As the very first of the great Champagne Houses, Ruinart was born in the Age of Enlightenment, an era marked by unparalleled cultural and artistic brilliance. Ruinart has always held on to this avant-garde past. For several years, the estate has chosen to share the story of its modernity and savoir-vivre through the work of contemporary artists. In 1896, Ruinart commissioned talented Czech artist Alphonse Mucha to design an advertisement, marking the first collaboration between the famous Champagne House and an artist.
Since 2008, Ruinart has continued this tradition. Each summer, an artist is invited as part of a residency program to spend the summer at the estate and fully immerse him- or herself in the history and life of the place. The artist is granted “carte blanche” to develop a series of works, inspired by the estate and its vineyards. Past works born from these collaborations include paintings, sculptures, installations, photographs, design pieces... No matter what the medium, each work tells a unique story of the prestigious Champagne House, its rich heritage and the unparalleled know-how behind its legendary cuvées.

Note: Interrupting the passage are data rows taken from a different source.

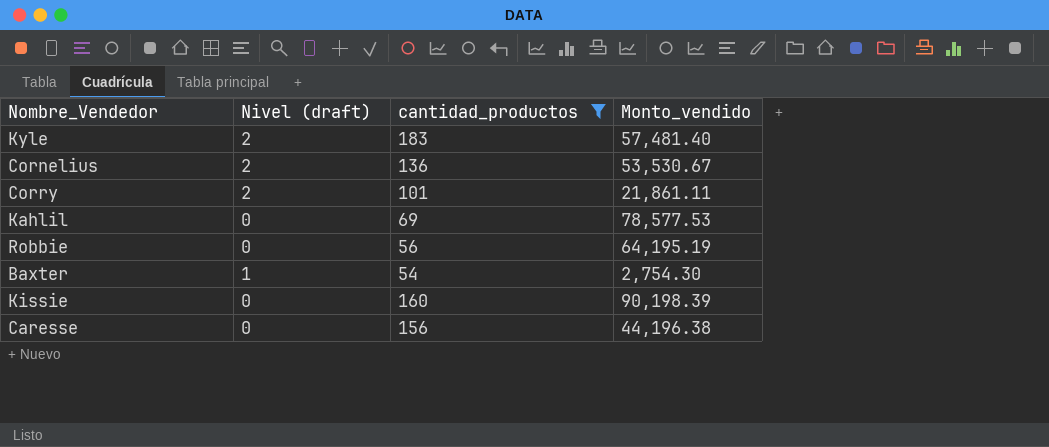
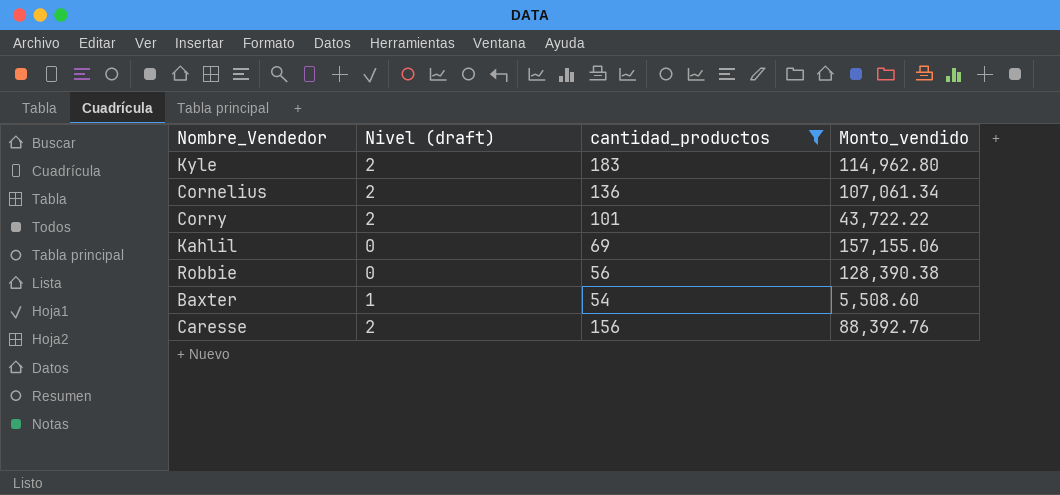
row Kissie: 0 | 160 | 90,198.39 -> none
Kyle | Monto_vendido: 57,481.40 -> 114,962.80
Cornelius | Monto_vendido: 53,530.67 -> 107,061.34
Corry | Monto_vendido: 21,861.11 -> 43,722.22
Kahlil | Monto_vendido: 78,577.53 -> 157,155.06
Robbie | Monto_vendido: 64,195.19 -> 128,390.38
Baxter | Monto_vendido: 2,754.30 -> 5,508.60
Caresse | Nivel (draft): 0 -> 2
Caresse | Monto_vendido: 44,196.38 -> 88,392.76

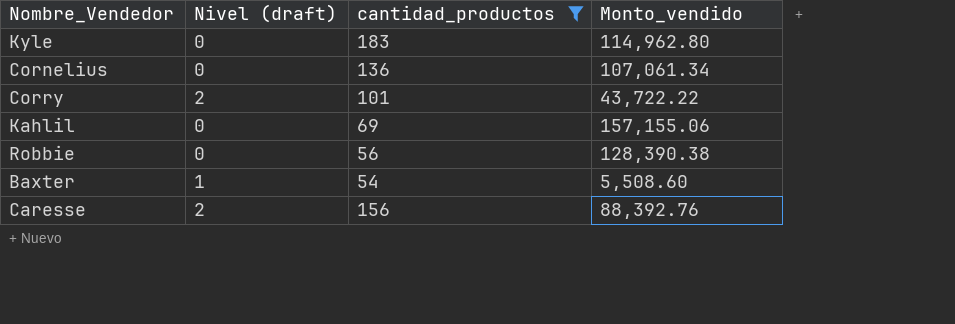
Kyle | Nivel (draft): 2 -> 0
Cornelius | Nivel (draft): 2 -> 0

Each artist presents a unique vision of the Ruinart estate, and communicates this vision through a piece of history. The first to have collaborated in the artist residency program was Maarten Baas in 2008. Then there was Dustin Yellin, whose dreamlike glass fresco recounted the journeys of Edmond Ruinart, and Hubert Le Gall with his calendar of twelve glass sculptures expressing the passing of a single year in the vineyard. Piet Hein Eek also participated in the project through a monumental work, one halfway between sculpture and architecture, featuring the first wooden shipping cases, invented by the Ruinart Champagne House in 1769.
RUINART : THE ART
OF THE VINEYARD…
This year, Ruinart has chosen to collaborate with British artist David Shrigley, best known for his unique drawing style and works that offer satirical messages about everyday situations. His drawings are accompanied by handwritten texts, revealing excerpts from conversations heard by chance, often peppered with a unique, tongue-in-cheek humour. Although drawing is at the core of his work, the artist touches on many mediums, including sculpture, large-scale installations, animation, painting and ceramics. During his time spent at Ruinart, David Shrigley had the chance to meet the estate’s Cellar Master Frédéric Panaïotis and to soak up the unique atmosphere of the chalk cellars, discovering the faces of the individuals who work there and learning how they operate. Following his stay in the Land of Champagne, the artist produced a series of works (drawings, ceramics, sculptures, neon, ...) inspired by his vision of the different stages of wine production at the Ruinart Champagne House.